## GOAL OF THE EXERCISE
The records are to be repeated in full, with the images removed.

Version difference data
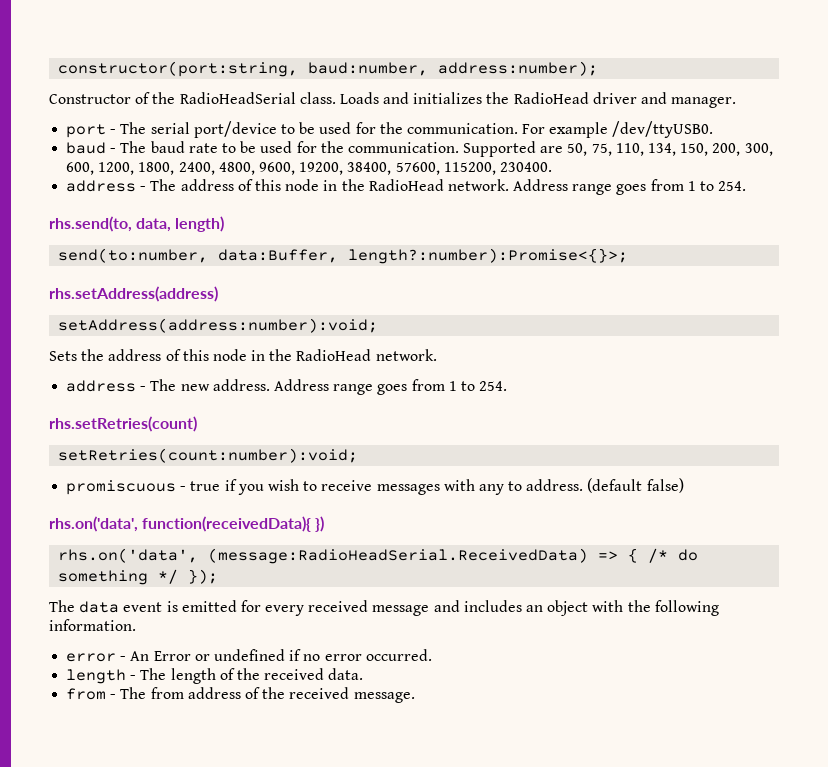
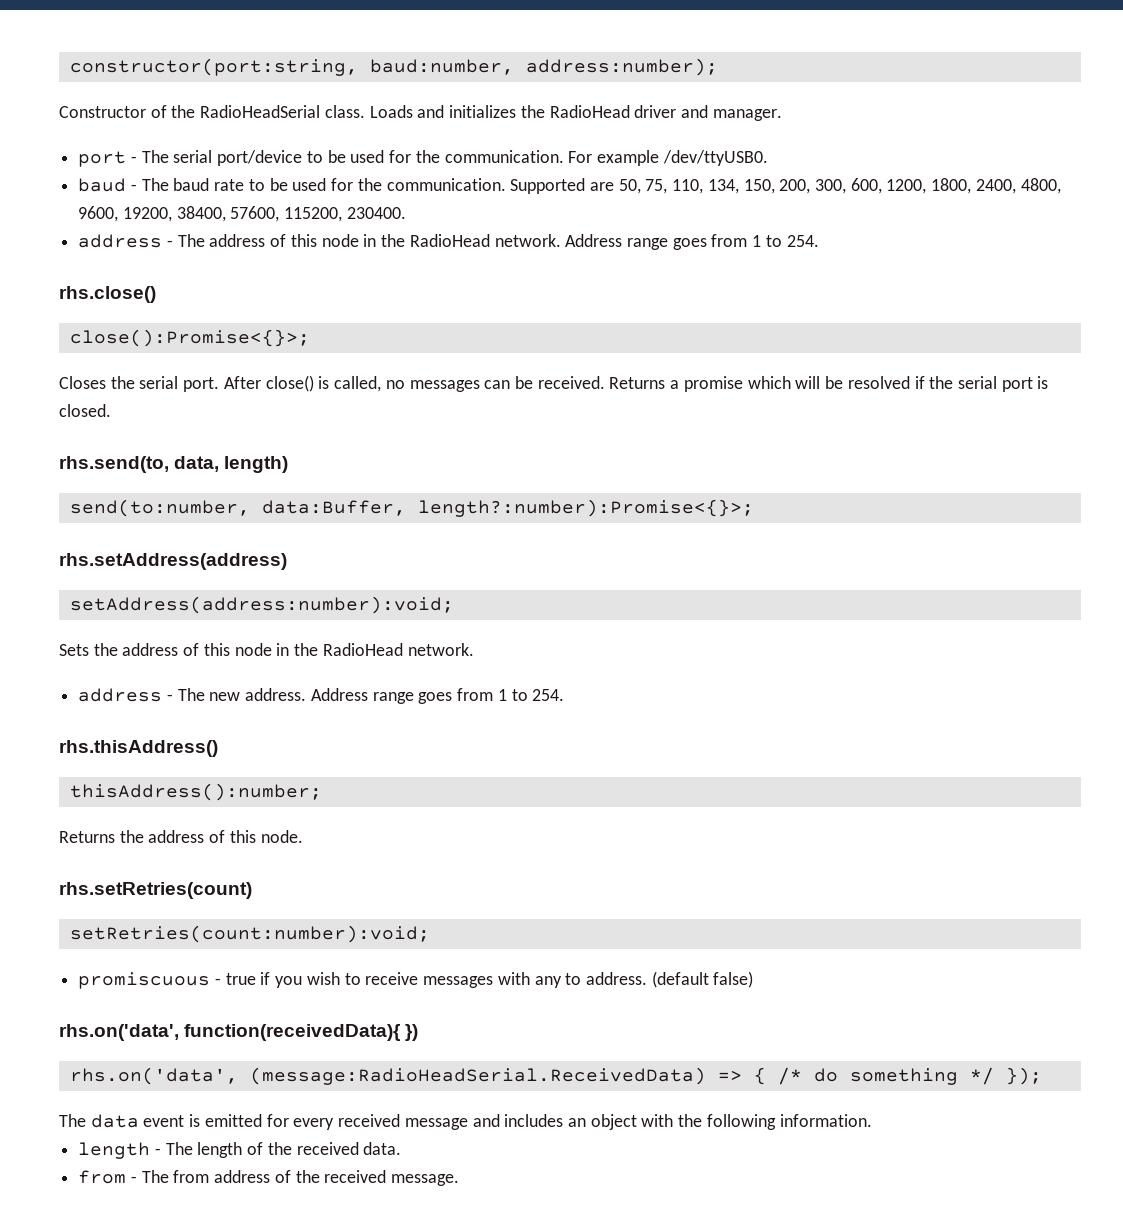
(747, 186) none -> [59,286,156,303] [69,329,310,347] [59,375,1049,392] [59,404,111,417] // rhs.close() // close():Promise<{}>; // Closes the serial port. After close() is called, no messages can be received. Returns a promise which will be resolved if the serial port is closed.
(508, 386) none -> [59,740,218,757] [69,783,322,801] [59,830,303,843] // rhs.thisAddress() // thisAddress():number; // Returns the address of this node.
[66,649,432,662] // error - An Error or undefined if no error occurred. -> (872, 1120) none

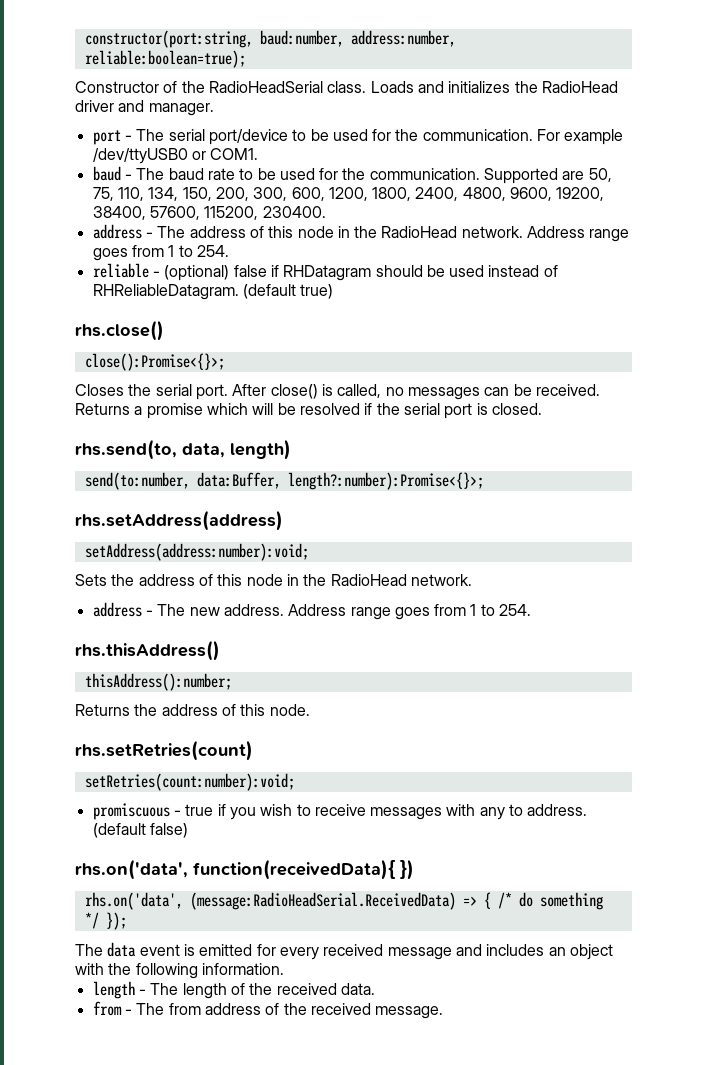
[525,58,718,76] address:number); -> [350,30,456,47] [84,50,246,68] address:number, reliable:boolean=true);
[662,150,768,166] /dev/ttyUSB0. -> [92,148,259,164] /dev/ttyUSB0 or COM1.
(819, 241) none -> [92,263,558,281] [92,284,334,300] // reliable - (optional) false if RHDatagram should be used instead of RHReliableDatagram. (default true)

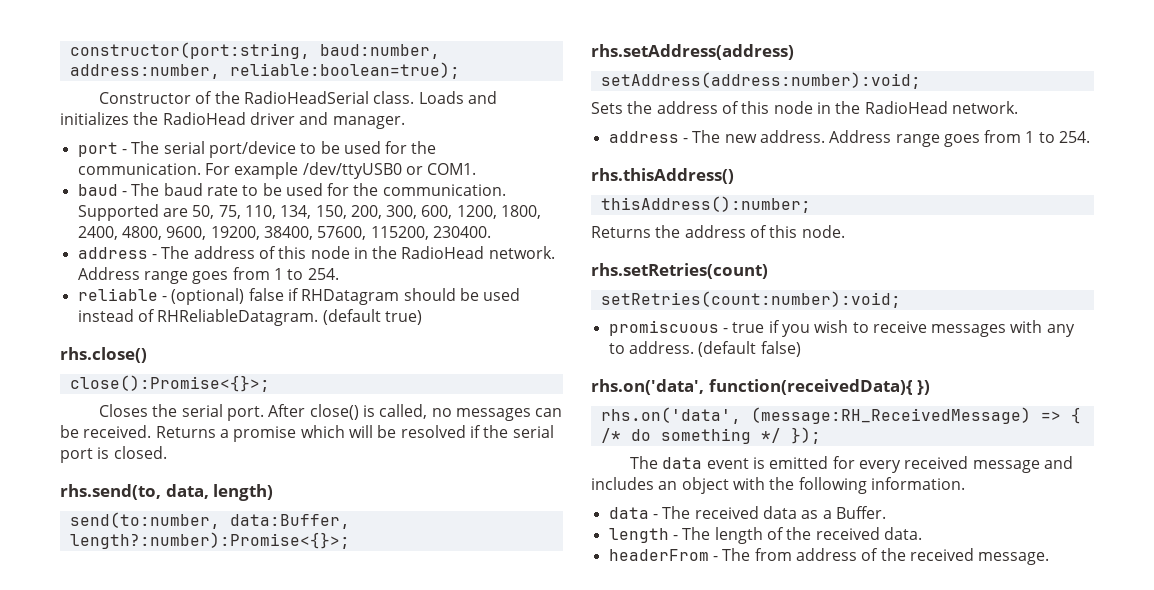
[189,892,456,910] (message:RadioHeadSerial.ReceivedData) -> [750,407,1031,424] (message:RH_ReceivedMessage)
(284, 969) none -> [608,506,886,519] // data - The received data as a Buffer.
[92,1001,122,1016] from -> [608,549,709,561] headerFrom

## TASK ANSWER
(747, 186) none -> [59,286,156,303] [69,329,310,347] [59,375,1049,392] [59,404,111,417] // rhs.close() // close():Promise<{}>; // Closes the serial port. After close() is called, no messages can be received. Returns a promise which will be resolved if the serial port is closed.
(508, 386) none -> [59,740,218,757] [69,783,322,801] [59,830,303,843] // rhs.thisAddress() // thisAddress():number; // Returns the address of this node.
[66,649,432,662] // error - An Error or undefined if no error occurred. -> (872, 1120) none

[525,58,718,76] address:number); -> [350,30,456,47] [84,50,246,68] address:number, reliable:boolean=true);
[662,150,768,166] /dev/ttyUSB0. -> [92,148,259,164] /dev/ttyUSB0 or COM1.
(819, 241) none -> [92,263,558,281] [92,284,334,300] // reliable - (optional) false if RHDatagram should be used instead of RHReliableDatagram. (default true)

[189,892,456,910] (message:RadioHeadSerial.ReceivedData) -> [750,407,1031,424] (message:RH_ReceivedMessage)
(284, 969) none -> [608,506,886,519] // data - The received data as a Buffer.
[92,1001,122,1016] from -> [608,549,709,561] headerFrom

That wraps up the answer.